Optimal pricing that coordinates queues with customer-chosen service requirements

This article considers the problem of coordinating the admission rates and service requirements of a multiclass queue when these decisions are made on a decentralized basis. The customer classes are characterized by different demand patterns, delay costs, and service costs. Customers make individual decisions on whether to join the queue and, if so, their service requirements. Their class identities and service requirements are private information not known to the system manager. We develop a two-stage decision framework to analyze the problem and characterize the optimal admission rates and service requirements under both centralized and decentralized assumptions. We distinguish admission and service externality costs that lead to suboptimal performance under decentralized control.
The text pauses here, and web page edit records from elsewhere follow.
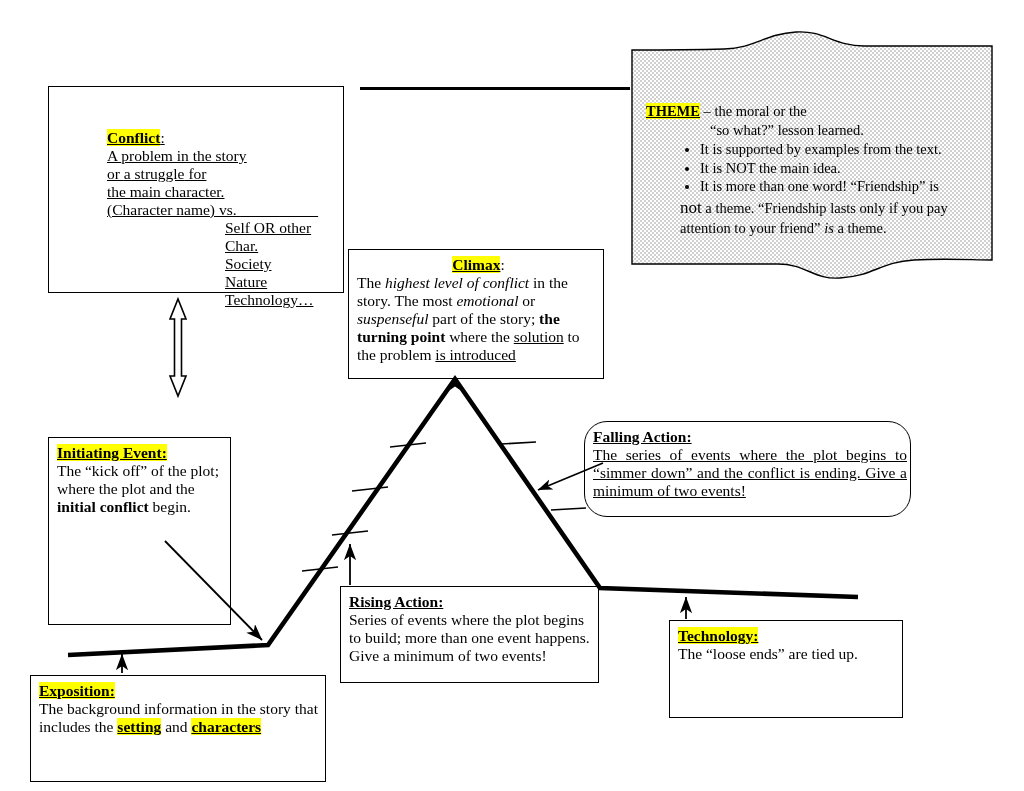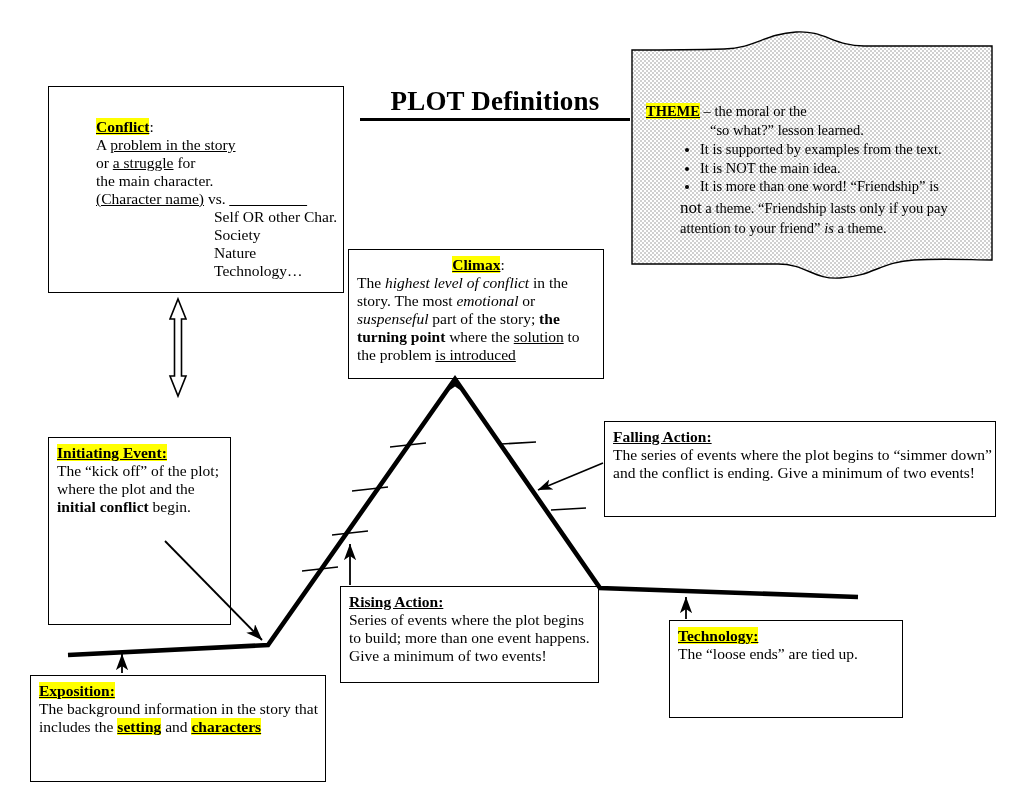--- a/index.html
+++ b/index.html
@@ -113,7 +113,6 @@
 <div id="page">
 
   <div id="title">
-    <span>PLOT Definitions</span>
     <div class="rule"></div>
   </div>
 

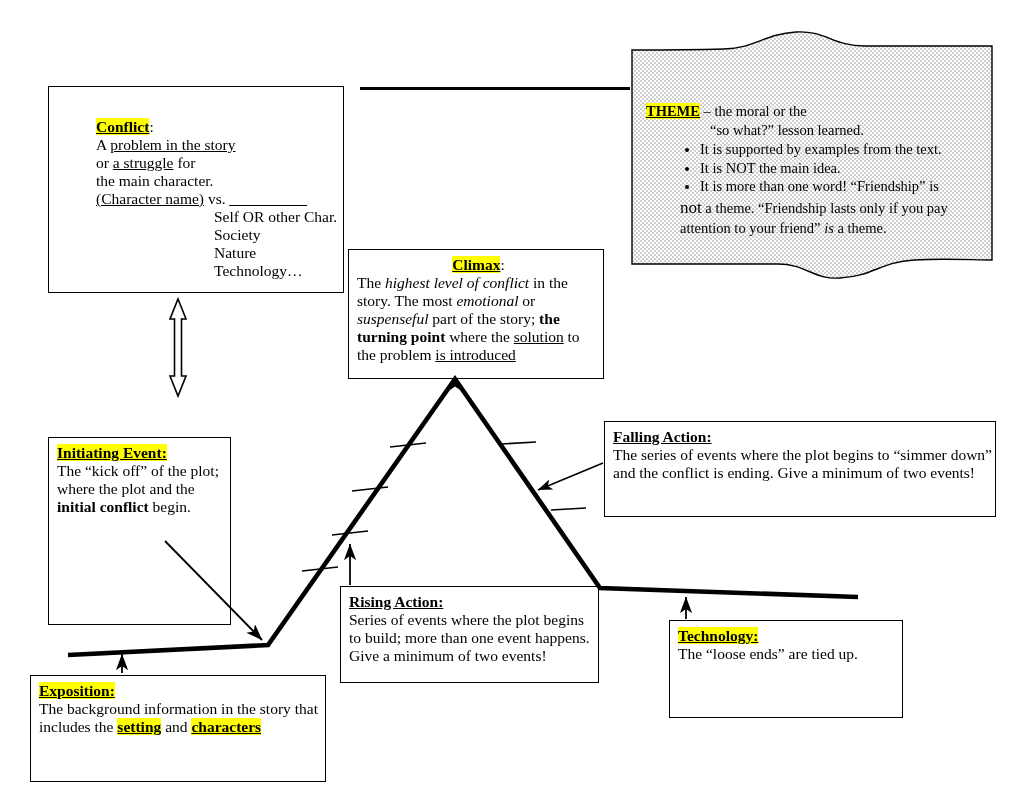--- a/index.html
+++ b/index.html
@@ -58,7 +58,7 @@
   }
 
   
-  #box-conflict  { left: 48px;  top: 86px;  width: 296px; height: 207px; padding: 1px; }
+  #box-conflict  { left: 48px;  top: 86px;  width: 296px; height: 207px; padding: 12px; text-decoration: underline; }
   #box-conflict .inner { padding: 30px 0 0 46px; }
   #conflict-indent { margin-left: 118px; }
 

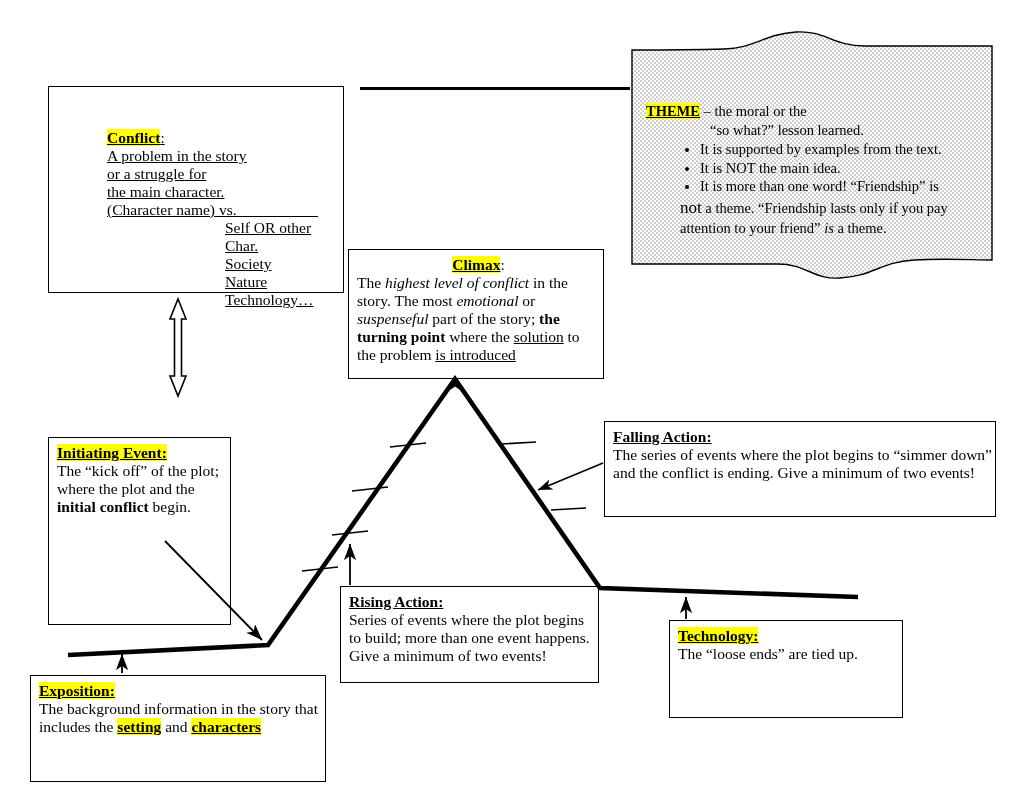--- a/index.html
+++ b/index.html
@@ -66,7 +66,7 @@
   #box-climax .ctr { text-align: center; }
 
   #box-initiating{ left: 48px;  top: 393px; width: 183px; height: 188px; margin-top: 44px; }
-  #box-falling   { left: 604px; top: 421px; width: 392px; height: 96px; }
+  #box-falling   { left: 584px; top: 421px; width: 327px; height: 96px; border-radius: 23px; }
   #box-falling p { text-align: justify; margin: 0; }
   #box-rising    { left: 340px; top: 586px; width: 259px; height: 97px; }
   #box-resolution{ left: 669px; top: 620px; width: 234px; height: 98px; }

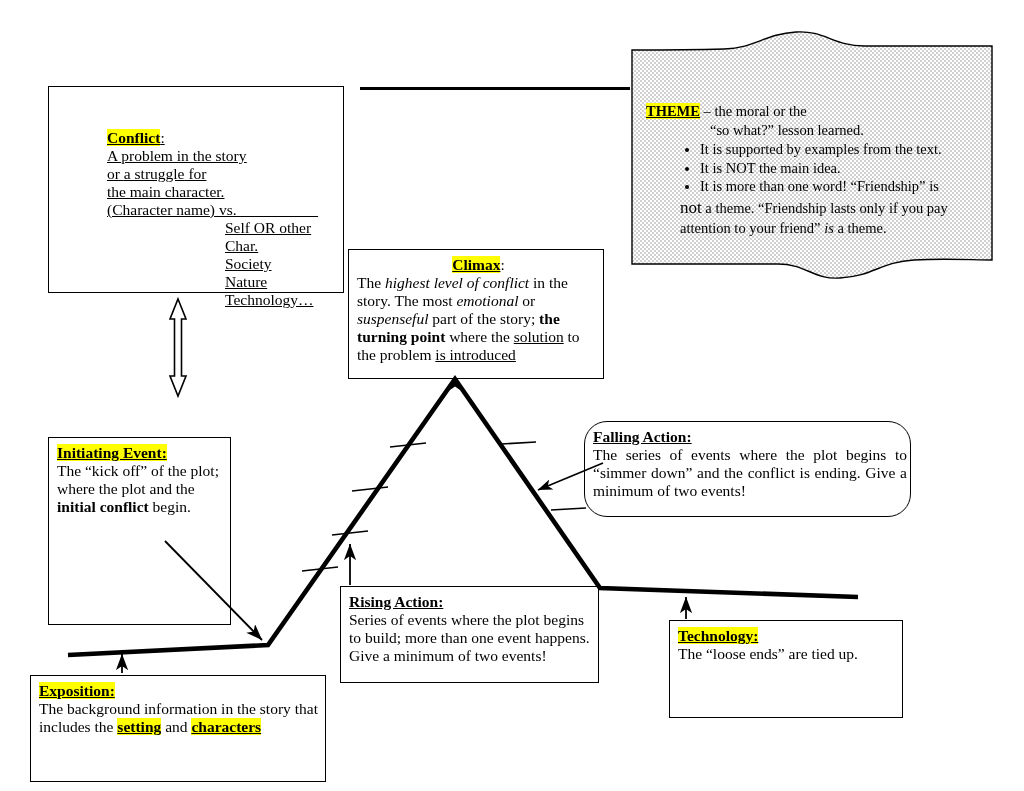--- a/index.html
+++ b/index.html
@@ -67,7 +67,7 @@
 
   #box-initiating{ left: 48px;  top: 393px; width: 183px; height: 188px; margin-top: 44px; }
   #box-falling   { left: 584px; top: 421px; width: 327px; height: 96px; border-radius: 23px; }
-  #box-falling p { text-align: justify; margin: 0; }
+  #box-falling p { text-align: justify; margin: 0; text-decoration: underline; }
   #box-rising    { left: 340px; top: 586px; width: 259px; height: 97px; }
   #box-resolution{ left: 669px; top: 620px; width: 234px; height: 98px; }
   #box-exposition{ left: 30px;  top: 675px; width: 296px; height: 107px; }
For a given service discipline, we derive optimal class-specific pricing schemes that can coordinate the system when only service requirements but not class identities are unobservable. When customer class identities are also unobservable, we consider two common service disciplines that offer undifferentiated service: processor sharing and first-come-first-served. Based on the general framework, for the M/G/s processor sharing queue, we show that a single variable fee (payment per unit of time in the system) can induce the optimal admission rates and service requirements for all customer classes. For the M/G/1 first-come-first-served queue, we show that a single pricing scheme that is quadratic in time in service can induce the optimal admission rates and service requirements for all customer classes. Our result demonstrates that, under suitable conditions, simple and undifferentiated pricing can coordinate complex queueing systems with heterogeneous customer classes.